Physiological features–based method. The methods are based on physiological signals, such as brain waves, skin electric potential, heart rate, and pulse rate. Lal et al. 10 used electroencephalogram (EEG) to develop a fatigue countermeasure algorithm. Physiological features–based methods are regarded as the most accurate in fatigue detection. 11 Zhang et al. 12 proposed a multi-features-based fatigue detection method. The measures included EEG, electromyogram, and electrooculogram signals. Wang et al. 13 proposed an EEG-based method to detect driving fatigue using the correlation dimension. However, the measures are intrusive. The electrodes are attached to the body of the subjects, which make the driver feel inconvenient and annoying. 9
Visual features–based method. The visual features come from the driver’s head activity, eyes activity, facial expression, body sagging posture, and so on. Jo et al. 14 proposed a vision-based method that combined appearance features with statistical features. Wang et al. 15 detected the driver fatigue by monitoring his or her mouth movement. Azim et al. 16 proposed a video analysis–based fatigue detection system. Compared to physiological features, these approaches are non-intrusive. The methods generally use image processing to analyze the driver’s state. However, the image can be affected by lighting conditions or other factors, which may decrease the detection accuracy. 17
Driving behavior–based method. The method detects driving fatigue by analyzing vehicle speed, acceleration, steering angle, lateral displacement, brake pedal, and so on. The method is also non-intrusive. Compared to visual features, the feature acquisition of driving behavior is quite easy. And it cannot be affected by the light condition. 18 For safety reasons, these features are generally collected using a driving simulator. Krajewski et al. 19 detected drowsy driving by analysis of steering wheel behavior in the driving simulation lab. Eskandarian and Mortazavi 20 collected steering wheel signal in a truck driving simulation environment and used a signal processing scheme on steering wheel signal to detect the drowsiness. Sayed and Eskandarian 21 detected the drowsiness using vehicle parameter data in a driving simulator. King et al. 22 used a test vehicle to collect the data and proposed a simple algorithm based on the steering wheel movement, which demonstrated the potential for fatigue detection by driving behavior.

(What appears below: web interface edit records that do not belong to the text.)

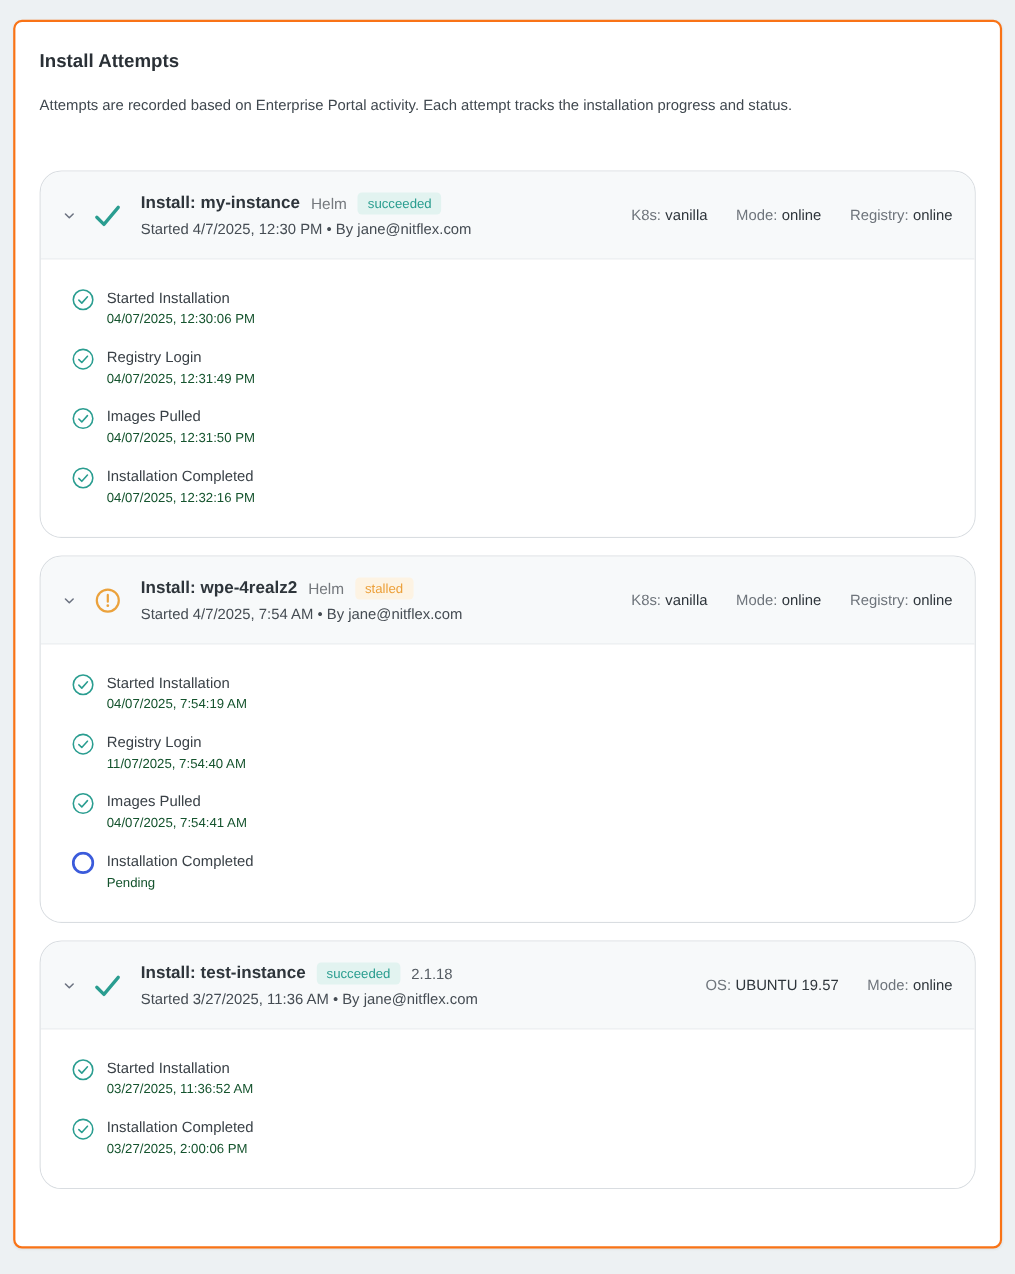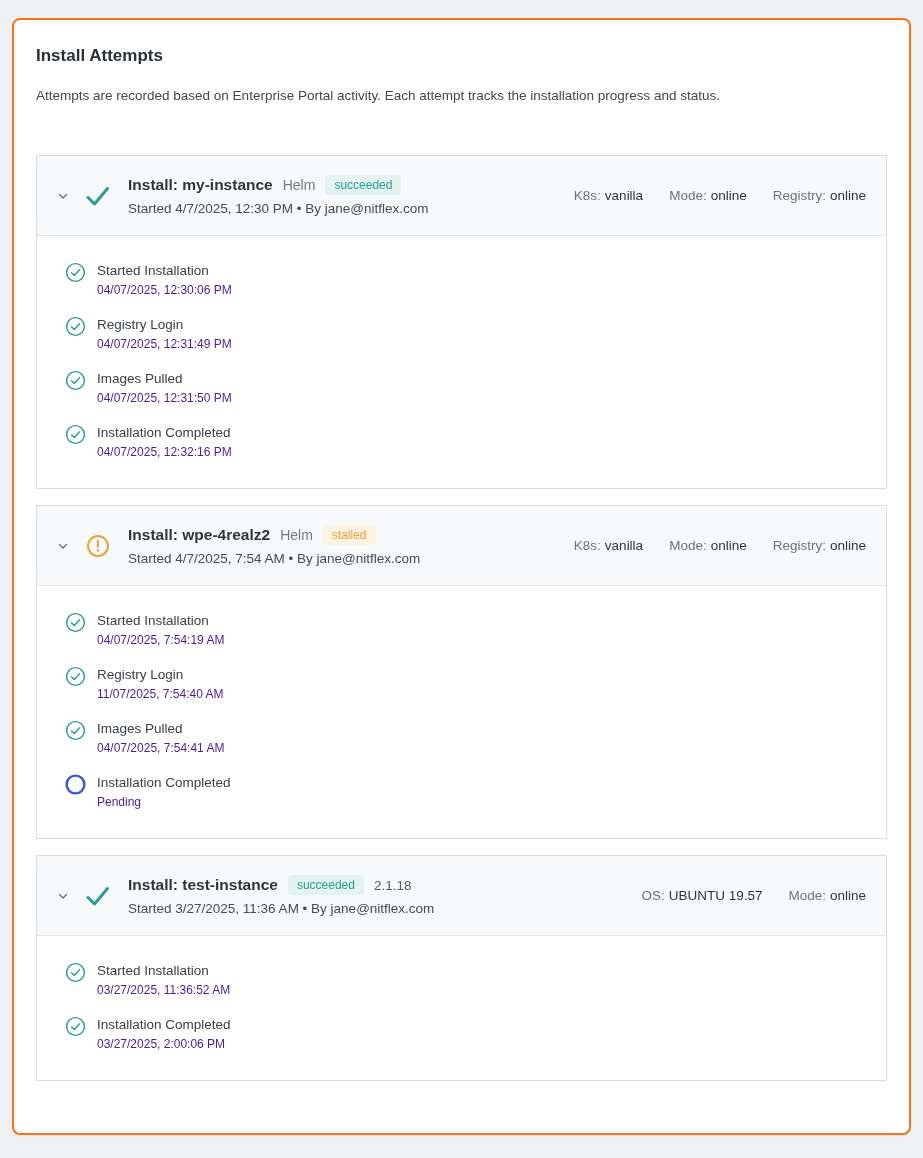--- a/index.html
+++ b/index.html
@@ -35,7 +35,7 @@
   }
   .card {
     border: 1px solid #d9dde1;
-    border-radius: 0;
+    border-radius: 20px;
     background: #ffffff;
     margin-bottom: 16px;
     overflow: hidden;

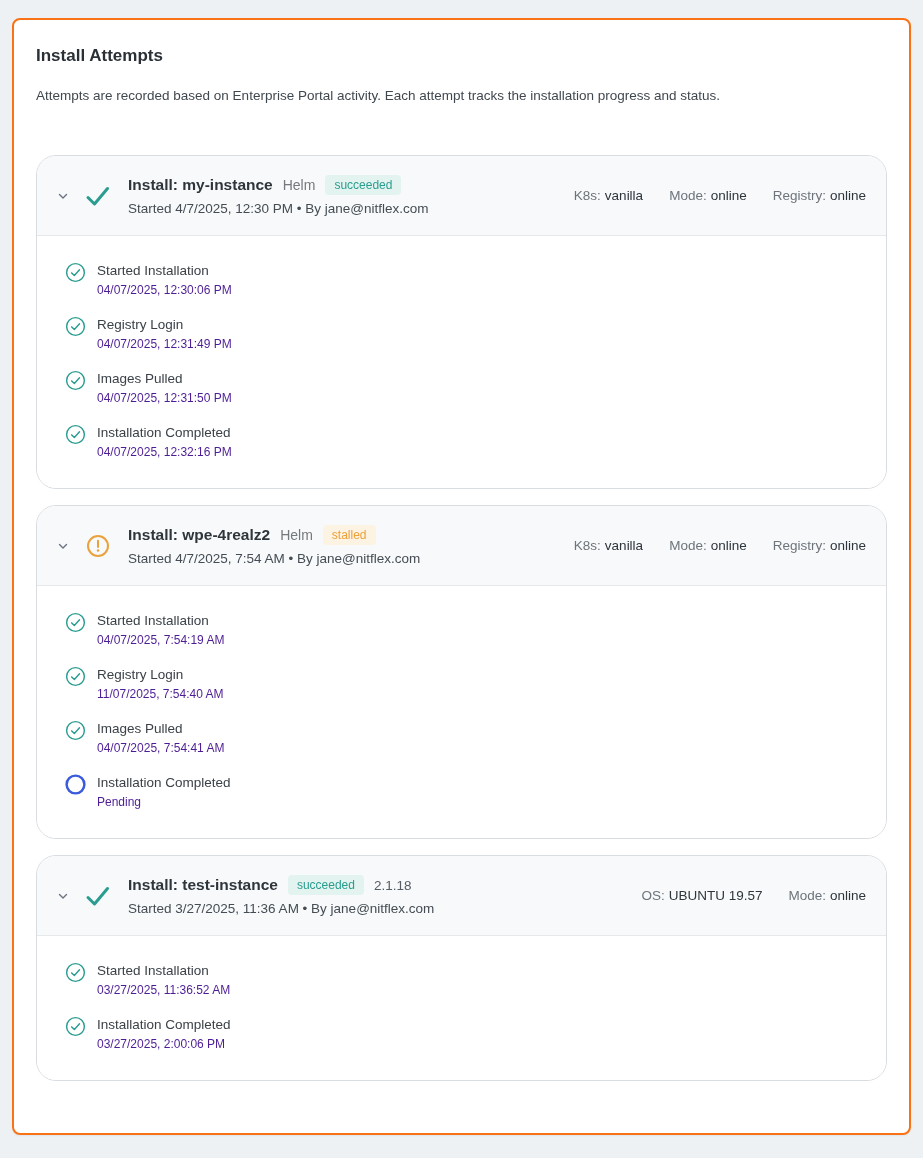--- a/index.html
+++ b/index.html
@@ -102,7 +102,7 @@
   .step-icon.pending .ring { stroke: #3b5bdb; stroke-width: 2.6; }
   .step-icon.pending .tick { display: none; }
   .step-title { font-size: 13.5px; font-weight: 400; color: #3a4147; line-height: 17px; }
-  .step-time { font-size: 12px; color: #4c1d95; margin-top: 4px; }
+  .step-time { font-size: 12px; color: #14532d; margin-top: 4px; }
 </style>
 </head>
 <body>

Each approach requires, first, finding the correlation between fatigue/drowsiness and the corresponding features, regardless of whether they are the vehicle-related or driver-related features obtained through the sensors. The existing researches have shown that the correlations do exist. 1 Second, a classification method should be proposed based on the features. Generally, the classification approaches are divided into the following two categories. The first is to directly input the features into a predefined model to detect the fatigue/drowsiness. The percentage of eyelid closure over the pupil, over time (ePERCLOS) proposed by Wirewille and Ellsworth 23 is a typical example. The second is to use pattern classification technique to detect the fatigue/drowsiness. K-nearest neighbor (KNN), artificial neural networks (ANN), support vector machine (SVM), and Bayesian networks (BN) are very popular techniques for the classification. Yeo et al. 24 used SVM to classify EEG into four frequency bands and then detected the drowsiness. Hu and Zheng 25 proposed a method of detecting drowsiness using SVM to analyze 11 eyelid-related features extracted from Electro-Oculogram. Shen et al. 26 showed that the accuracy of the probabilistic-based multiclass SVM classifier was better through comparing a probabilistic-based and a standard multiclass SVM classifier. JH Yang et al. 27 developed drowsy-driver detection systems using the paradigm of BN. YL Liang et al. 28 used SVM to propose a real-time method of detecting the distraction.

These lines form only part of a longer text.